User interface change data:
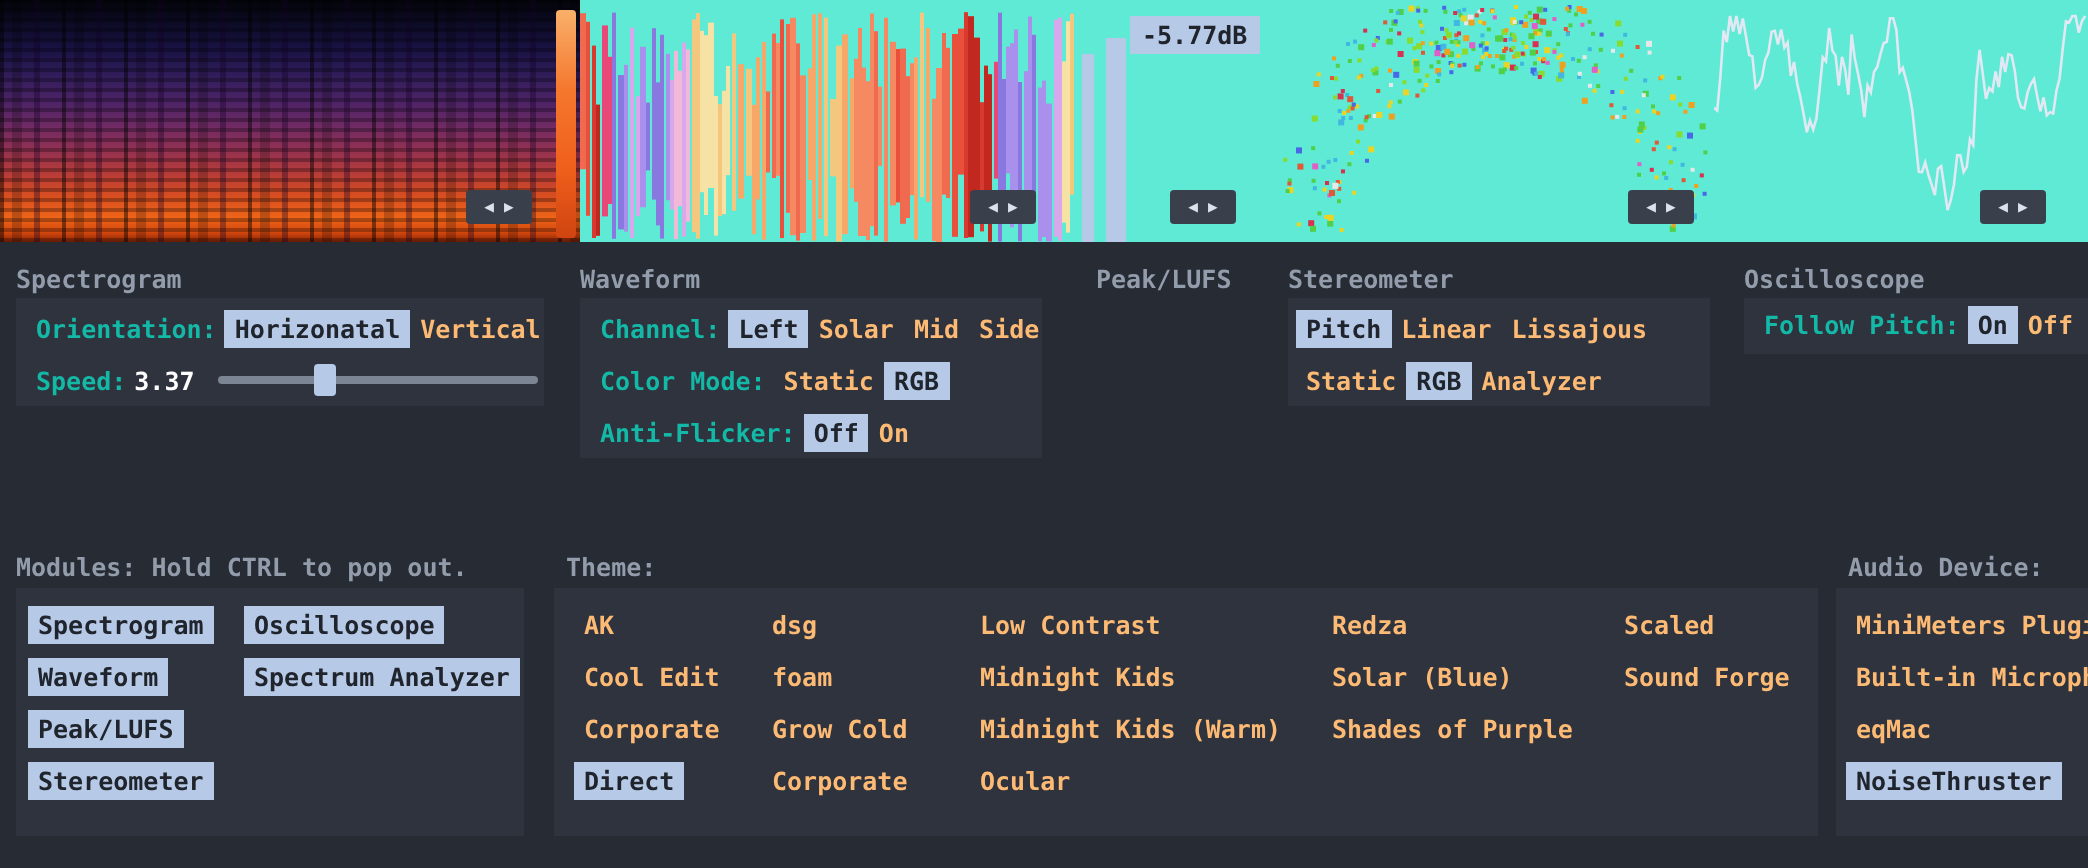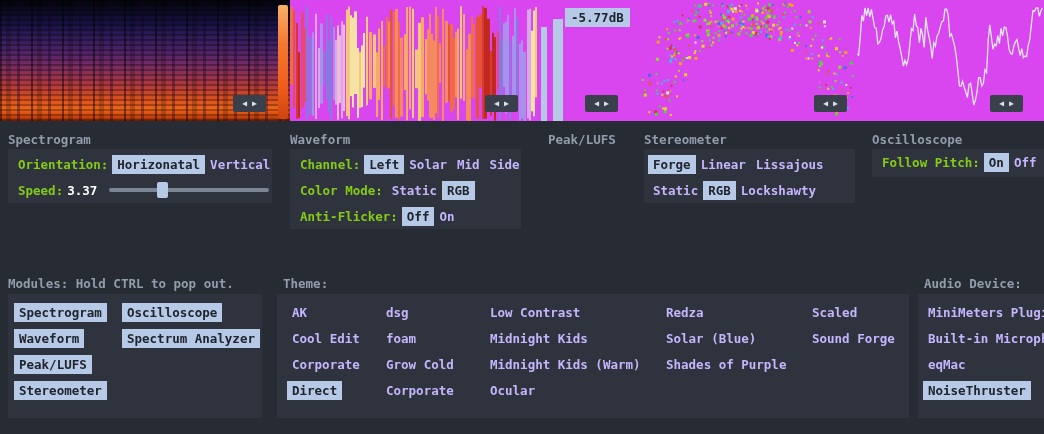"-5.77dB" .viz-strip { background: #d946ef -> #5eead4 }
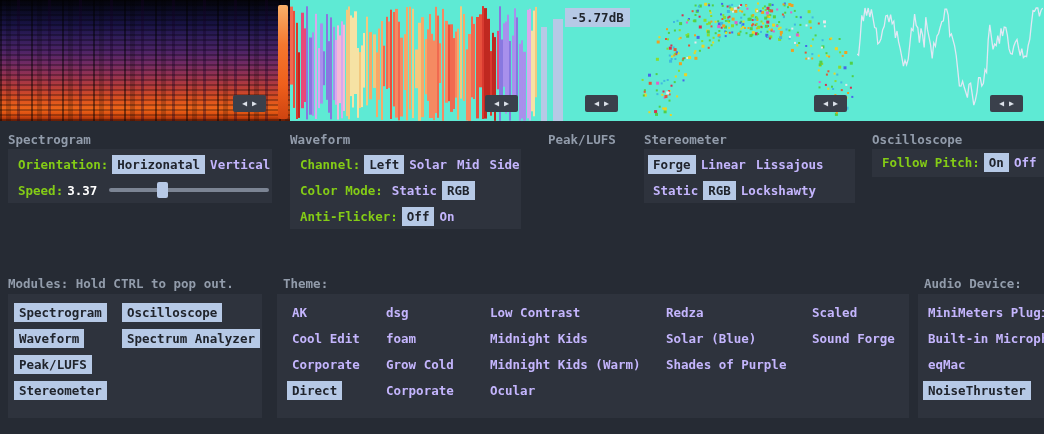"Orientation:" .row .lbl { color: #84cc16 -> #14b8a6 }
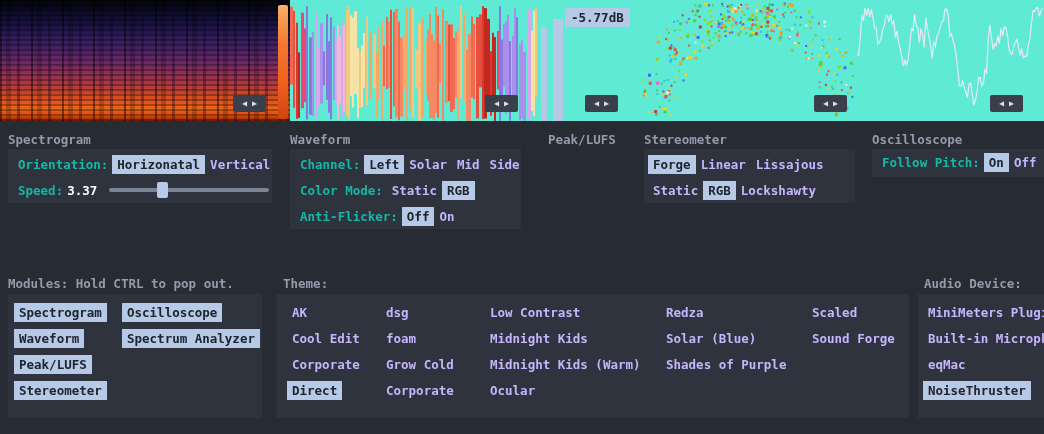"Vertical" .opt, .item { color: #c4b5fd -> #fdba74 }
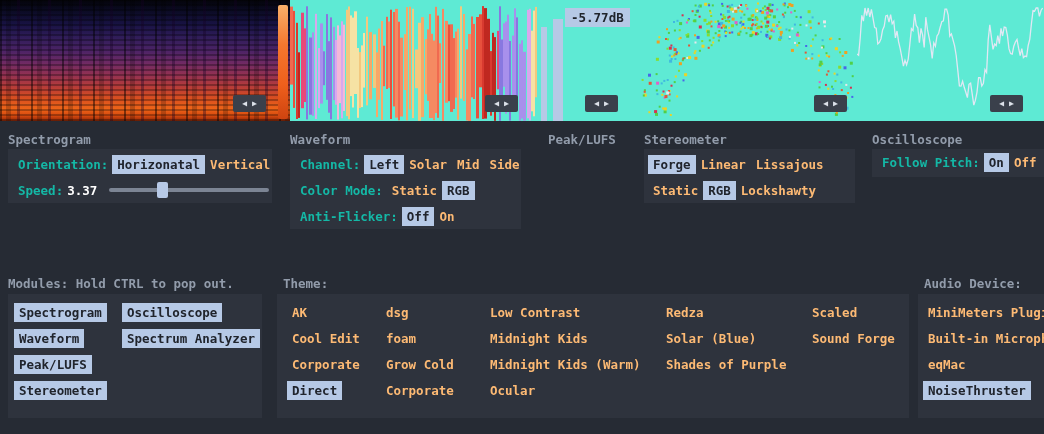"Forge" span.opt { text: Forge -> Pitch }
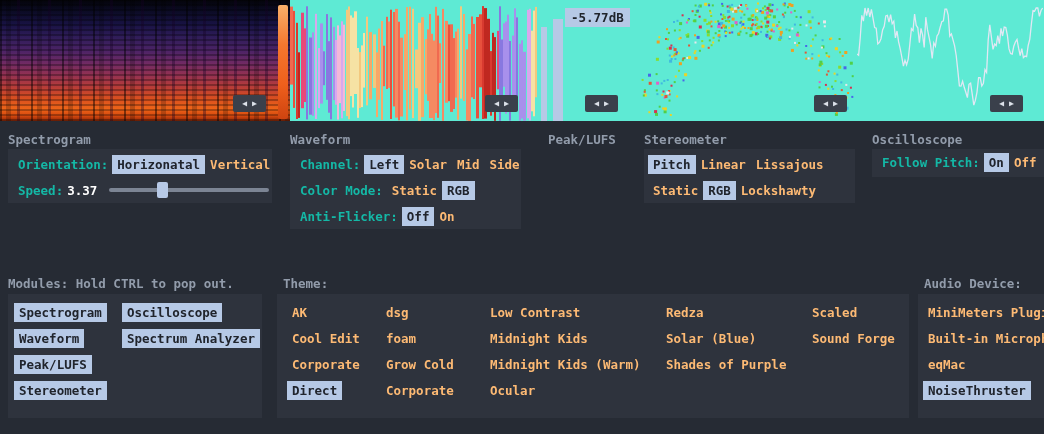"Lockshawty" span.opt { text: Lockshawty -> Analyzer }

Exercise brief
Please print out the entries above exactly. The pictures stay out.

Reply
"-5.77dB" .viz-strip { background: #d946ef -> #5eead4 }
"Orientation:" .row .lbl { color: #84cc16 -> #14b8a6 }
"Vertical" .opt, .item { color: #c4b5fd -> #fdba74 }
"Forge" span.opt { text: Forge -> Pitch }
"Lockshawty" span.opt { text: Lockshawty -> Analyzer }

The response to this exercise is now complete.